臨書には、形を真似る形臨・筆意を真似る意臨・記憶で真似る背臨があります。
このうち意臨とはどうすることなのでしょう。つまり筆意とは何でしょう。元気が良いと思えば元気よく、流れが良ければうまく流す、・・・というようなことでしょうか。しかし、同じ物でも見る人見る時によって感じ方は違います。
二玄社の書道技法講座23唐-顔真卿「争坐位稿」行書-山崎大抱編でこの感じ方を知りました。たとえば- 天=次第次第に筆を吊り上げて、大空に朗々と線を引く。第一、二画は比較的厚みがあって潤い、あとは気の赴くまま心身ともに暢びきっている。

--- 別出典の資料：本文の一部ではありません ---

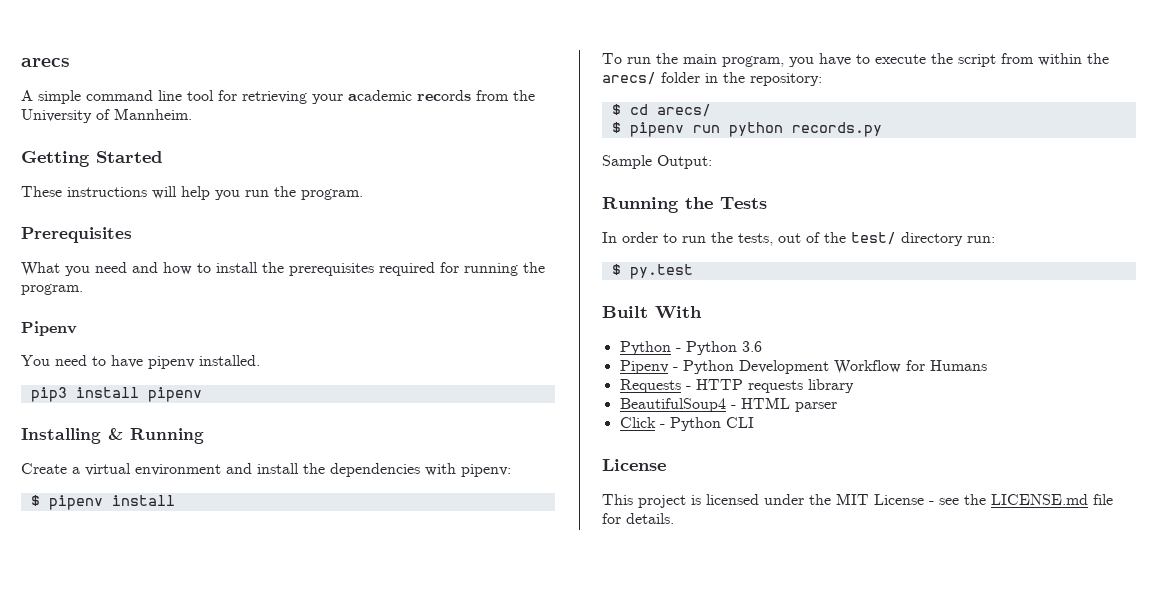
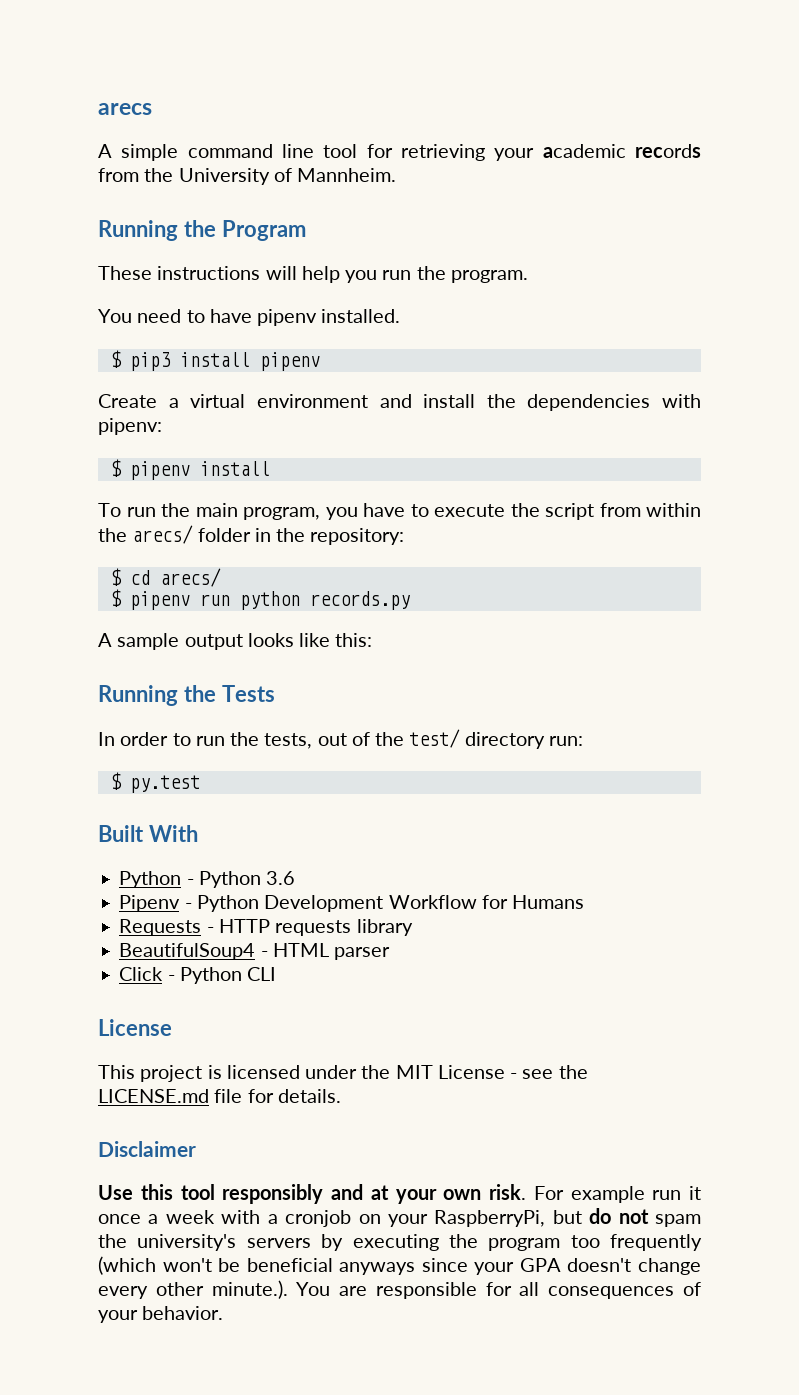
[21,151,162,167] Getting Started -> [98,220,306,241] Running the Program
[21,227,132,243] [21,262,545,276] [21,284,83,295] [21,321,77,336] // Prerequisites // What you need and how to install the prerequisites required for running the program. // Pipenv -> (528, 276) none
(260, 360) none -> [109,350,122,368] $
[21,428,204,444] // Installing & Running -> (320, 361) none
[602,155,712,169] Sample Output: -> [98,633,373,650] A sample output looks like this:
(674, 518) none -> [98,1141,196,1157] [98,1184,701,1204] [98,1208,701,1227] [98,1234,702,1251] [98,1256,701,1275] [98,1280,701,1299] [98,1306,224,1323] // Disclaimer // Use this tool responsibly and at your own risk. For example run it once a week with a cronjob on your RaspberryPi, but do not spam the university's servers by executing the program too frequently (which won't be beneficial anyways since your GPA doesn't change every other minute.). You are responsible for all consequences of your behavior.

- 定=ウ冠を力強く、下部との間に広い白をとる。百錬の鋼鉄をたわめたような、弾力性に富み、強大な線の迫力は我々を圧倒して止まぬ。
そういわれるとそのようにも見えるので、他の字を私なりに言葉にしてみたら大抱先生とはまるで違います。そこで考えました。形臨でも長さや角度の比率を目測するのはむずかしくて試行錯誤を繰り返すのだから、意臨でも一度に感じ取れなくてよいのではないかと。一画目バシッと見えたらバシッと書いて見る、二画目さらり、三画目ググーッ、四画目のびのび・・・観たとおりに書き上げた結果似てないところは感じ方から改めればよいのではないか・・と考えました。形臨で、だんだん太くとか、このへんで曲げて・・に慣れているせいかもしれませんが、へたな形臨とおなじくらい形も似るのです。しかも面白味があります。芸能人の物まねが服装を似せるより表情やしぐさを似せた方が受けるようなものです。 『竹林に月が出た』ということばは芸術とはいえないでしょう。なにか本質をとらえ、感動し、何らかの方法でそれを表現し、その表現に共鳴する誰かがいてはじめて芸術ですね。『大空に朗々と線を引く』『百錬の鋼鉄をたわめたような弾力』は共感を覚えた私にとって芸術と言えるでしょう。『点画の間を等しく』、『画数の少ない字は小さく肉太に』などの楷書結構法も美しさの要素として学んだときには感動しました。書の鑑賞の言葉はそれ自体芸術と言えるかもしれません。 書道史の上で、臨書の観点が形から離れたのは明の初期の文徴明(1470〜1559)や祝允明あたりからです。明末清初の王鐸(1592〜1652)は一日おきに臨書と自運(創作)を繰り返したそうですが、その臨書はあまり形が似ていません。その臨書作品は自運作品より高く評価されていたそうです。臨書でも本質をとらえた感動があれば、そしてだれか(後世の人であろうと)に伝われば芸術ですよね。書はそっくりに(不可能ですが)書いても盗作ではありません。
★お便りありがとうございました★
書道を学び始めて6年になります。
そろそろ還暦を迎える私にとって書道は
日常生活のストレスから逃れられます。
また最近は書道によるストレスもありますが
生涯の勉強&楽しみと理解してます。
書道の師から学ぶこと、
インターネットでも色々な書の情報がありますが
書の考えを整理するのに役立ちました。